The Clipper’s flying with zero visibility for 60 minutes. Finally, the clouds are clearing, and they see the port of Ceylon. The team makes a short stopover and proceeds with its journey. As soon as the plane takes off, one of the engines explodes. Fortunately, they didn’t have time to fly far from the port, so they successfully landed the plane on the water and repaired the engine.
The Clipper continues its mission. Now, Robert Ford’s team flies mainly over land. This is very risky, since the aircraft doesn’t have landing gear and it can’t safely land on solid ground. Finally, they get to the Congo. The team has a great time here, gains strength, rests, and, most importantly — gets high-octane aviation gasoline. Things are going great, but there’s another ordeal ahead.
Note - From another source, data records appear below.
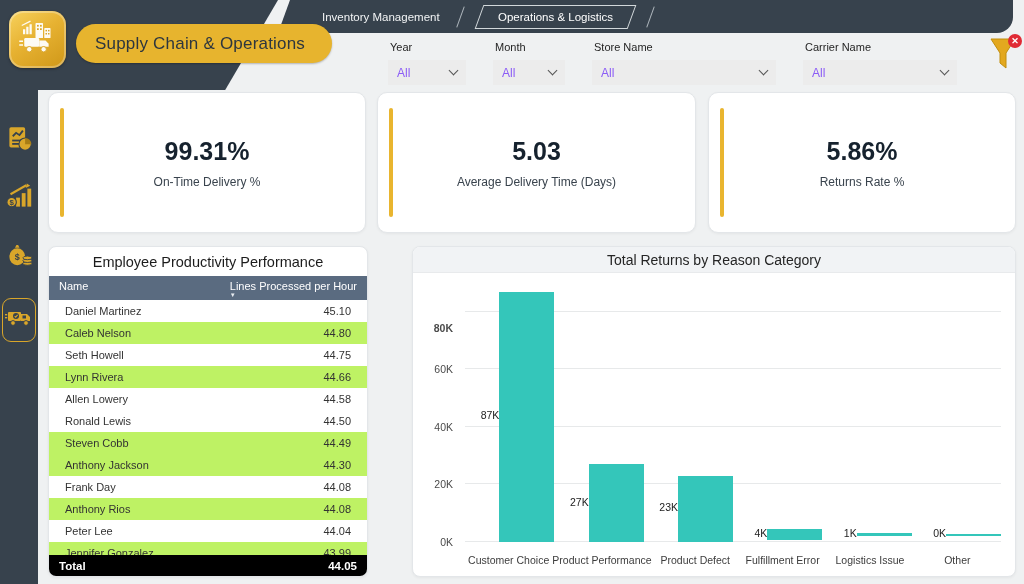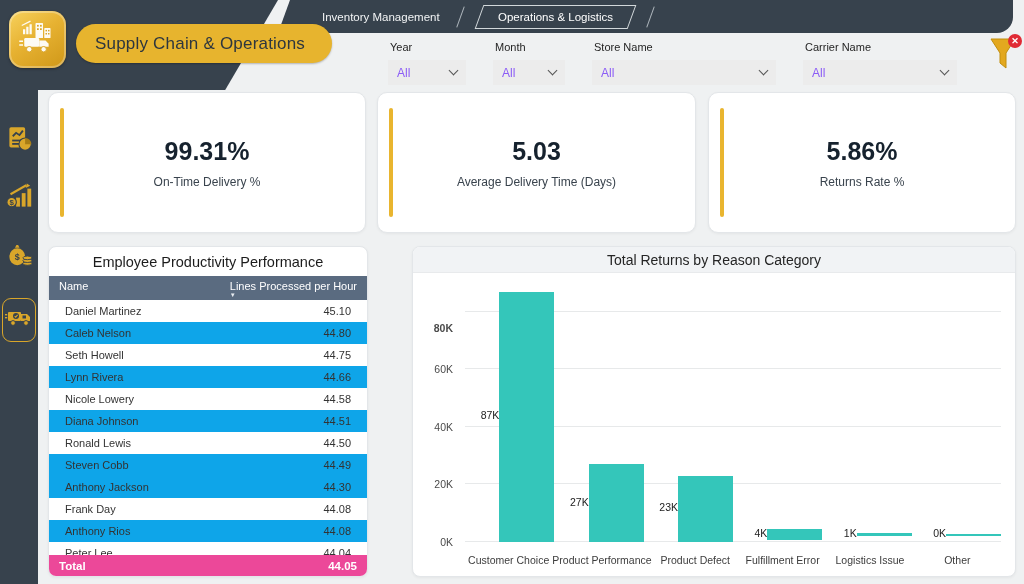--- a/index.html
+++ b/index.html
@@ -65,7 +65,7 @@
   .table-body { flex:1; overflow:hidden; }
   .trow { display:flex; justify-content:space-between; align-items:center; height:22px;
     padding:0 16px; font-size:11px; color:#333; cursor:pointer; }
-  .trow.alt { background:#0ea5e9; }
+  .trow.alt { background:#bef264; }
   .ttotal { display:flex; justify-content:space-between; align-items:center; background:#ec4899;
     color:#fff; font-weight:bold; font-size:11.5px; padding:0 10px; height:21px; flex-shrink:0; }
   

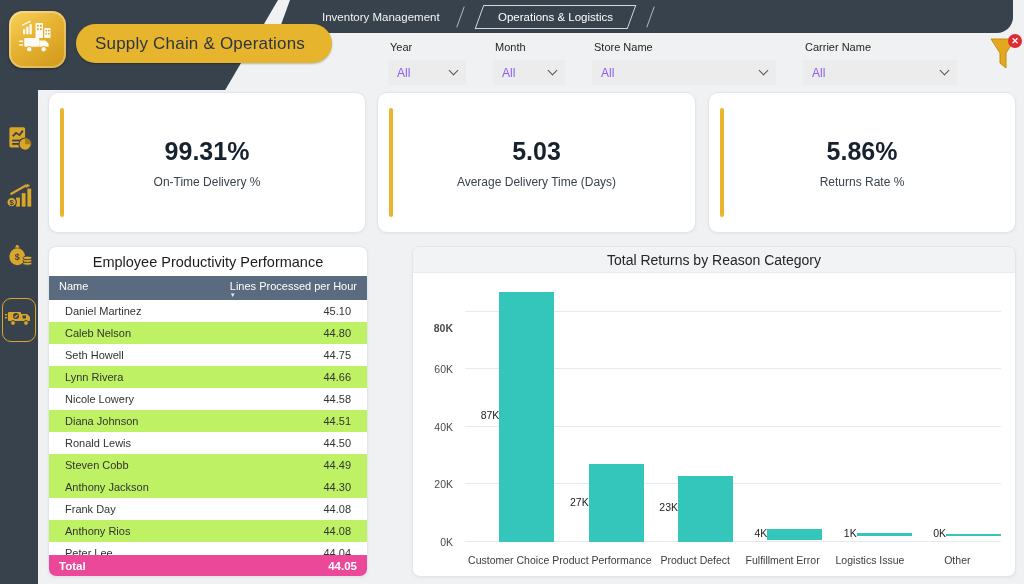--- a/index.html
+++ b/index.html
@@ -281,7 +281,7 @@
         <span>44.66</span>
       </div>
       <div class="trow">
-        <span>Nicole Lowery</span>
+        <span>Allen Lowery</span>
         <span>44.58</span>
       </div>
       <div class="trow alt">

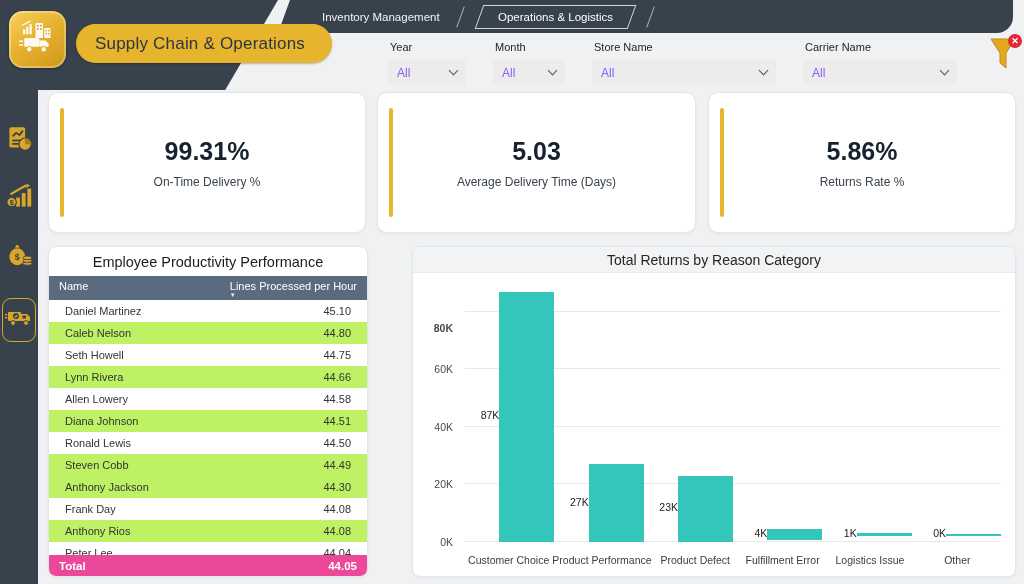--- a/index.html
+++ b/index.html
@@ -284,10 +284,6 @@
         <span>Allen Lowery</span>
         <span>44.58</span>
       </div>
-      <div class="trow alt">
-        <span>Diana Johnson</span>
-        <span>44.51</span>
-      </div>
       <div class="trow">
         <span>Ronald Lewis</span>
         <span>44.50</span>

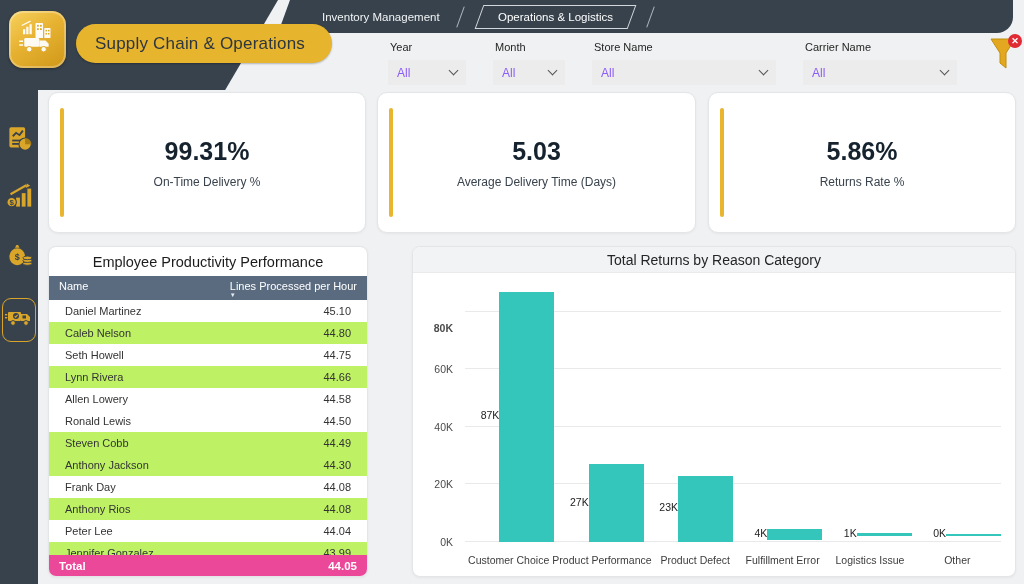--- a/index.html
+++ b/index.html
@@ -66,7 +66,7 @@
   .trow { display:flex; justify-content:space-between; align-items:center; height:22px;
     padding:0 16px; font-size:11px; color:#333; cursor:pointer; }
   .trow.alt { background:#bef264; }
-  .ttotal { display:flex; justify-content:space-between; align-items:center; background:#ec4899;
+  .ttotal { display:flex; justify-content:space-between; align-items:center; background:#000000;
     color:#fff; font-weight:bold; font-size:11.5px; padding:0 10px; height:21px; flex-shrink:0; }
   
   .chart-card { position:absolute; left:412px; top:246px; width:604px; height:331px; background:#fff;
Now, the aviators will have to make the longest flight in their journey. Their next stop is a port town in Brazil. And the distance to it is 3,500 miles across the ocean. The maximum flight distance of the Boeing is 3,700 miles. Any deviation from the course or a strong headwind can easily prevent the aircraft from reaching the port. Worried, the crew refills the tank and loads additional fuel into the plane. They leave the Congo, taking off along the narrow river.
At this moment, the pilot notices the river ends a few miles away with a waterfall. The plane must urgently gain altitude, but it can’t. The large amount of additional fuel bears the Clipper down. The waterfall is getting closer. In the last seconds, the plane manages to rise to the desired height. But even after the waterfall, Boeing still doesn’t get high enough. It hovers right above the rocky coastal cliffs. A slight inclination can lead to a crash.
Fortunately, they manage to pass unharmed. The plane rises to the perfect height. During the flight from the Congo to Brazil, the crew broke a new record. It’s 23 hours and 35 minutes in the air! The tired crew makes a long-awaited landing in the City of Natal. However, the rest doesn’t last long. 2 hours later, they take to the air and head to the next stop — an airbase in Panama.
January 6, 1942, 5:54 am. The already legendary Boeing 314 is approaching LaGuardia, New York. The team can’t wait to finish their journey. They contact the dispatch, and... he tells them they can land the plane only after 7 am, since the air terminal starts working at this time. For an hour, Robert Ford and his crew are circling in the air. It was probably the longest hour of their lives.
Finally, the mission is complete. The Boeing 314 becomes the first passenger plane to make an almost round-the-world trip. This long flight lasted more than a month. This plane spent 209 hours or 8 days in the air. During this time, it covered more than 30,000 miles and made 18 landings.